The striking simplicity of averaging techniques in a posteriori error control of finite element methods as well as their amazing accuracy in many numerical examples over the last decade have made them an extremely popular tool in scientific computing. Given a discrete stress or flux $P_h$ and a post-processed approximation $A(p_h)$, the a posteriori error estimator reads $\eta_A := ||p_h - A(p_h)||$. There is not even a need for an equation to compute the estimator $\eta_A$ and hence averaging techniques are employed everywhere. The most prominent example is occasionally named after Zienkiewicz and Zhu, and also called gradient recovery but preferably called averaging technique in the literature.
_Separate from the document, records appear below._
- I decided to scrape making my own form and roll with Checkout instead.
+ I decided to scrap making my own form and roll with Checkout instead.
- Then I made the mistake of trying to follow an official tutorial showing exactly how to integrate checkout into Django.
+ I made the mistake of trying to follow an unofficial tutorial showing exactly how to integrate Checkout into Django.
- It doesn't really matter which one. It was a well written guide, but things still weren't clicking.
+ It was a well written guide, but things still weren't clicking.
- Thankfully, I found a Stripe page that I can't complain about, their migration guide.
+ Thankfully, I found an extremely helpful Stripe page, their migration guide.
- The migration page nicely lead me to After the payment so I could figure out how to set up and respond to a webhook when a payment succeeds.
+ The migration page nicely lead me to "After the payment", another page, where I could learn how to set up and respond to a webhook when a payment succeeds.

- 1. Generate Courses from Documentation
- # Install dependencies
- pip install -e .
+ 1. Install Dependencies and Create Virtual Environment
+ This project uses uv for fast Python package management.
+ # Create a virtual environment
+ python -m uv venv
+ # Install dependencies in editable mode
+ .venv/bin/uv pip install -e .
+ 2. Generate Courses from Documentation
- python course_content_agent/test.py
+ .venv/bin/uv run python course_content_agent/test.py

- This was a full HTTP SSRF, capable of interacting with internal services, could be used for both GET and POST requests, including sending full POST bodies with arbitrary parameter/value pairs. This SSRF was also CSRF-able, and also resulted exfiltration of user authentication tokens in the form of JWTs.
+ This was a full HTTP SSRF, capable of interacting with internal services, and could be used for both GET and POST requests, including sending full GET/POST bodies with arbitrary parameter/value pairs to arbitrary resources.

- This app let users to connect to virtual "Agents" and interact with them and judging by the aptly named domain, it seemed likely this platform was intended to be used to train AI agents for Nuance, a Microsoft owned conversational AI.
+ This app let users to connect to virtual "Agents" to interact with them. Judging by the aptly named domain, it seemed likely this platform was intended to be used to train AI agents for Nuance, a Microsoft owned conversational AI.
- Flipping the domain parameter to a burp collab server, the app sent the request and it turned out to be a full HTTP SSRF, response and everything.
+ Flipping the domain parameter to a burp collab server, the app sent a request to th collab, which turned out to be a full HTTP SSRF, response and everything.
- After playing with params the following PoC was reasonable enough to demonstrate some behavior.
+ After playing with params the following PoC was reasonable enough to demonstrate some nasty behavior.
The first mathematical justification of the error estimator $\eta_A$ as a computable approximation of the (unknown) error $||p - p_h||$ involved the concept of superconvergence points. For highly structured meshes and a very smooth exact solution $p$, the error $||p - A(p_h)||$ of the post-processed approximation $Ap_h$ may be (much) smaller than $||p - p_h||$ of the given $p_h$. Under the assumption that $||p - A(p_h)||$= h.o.t. is in relative terms sufficiently small, the triangle inequality immediately verifies reliability, i.e.,
                                   $|| p-p_h ||  \leq C_{rel} \eta_A + $h.o.t.,
and efficiency, i.e.,
                                    $\eta_A \leq C_{eff} || p-p_h || +$ h.o.t.,
of the averaging error estimator $\eta_A$. However, the required assumptions on the symmetry of the mesh and the smoothness of the solution essentially contradict the use of adaptive grid refining when $p$ is singular and the proper treatment of boundary conditions remains unclear.
This paper aims at an actual overview on the reliability and efficiency of averaging a posteriori error control for unstructured grids. New aspects are new proofs of the efficiency of all averaging techniques and for all problems.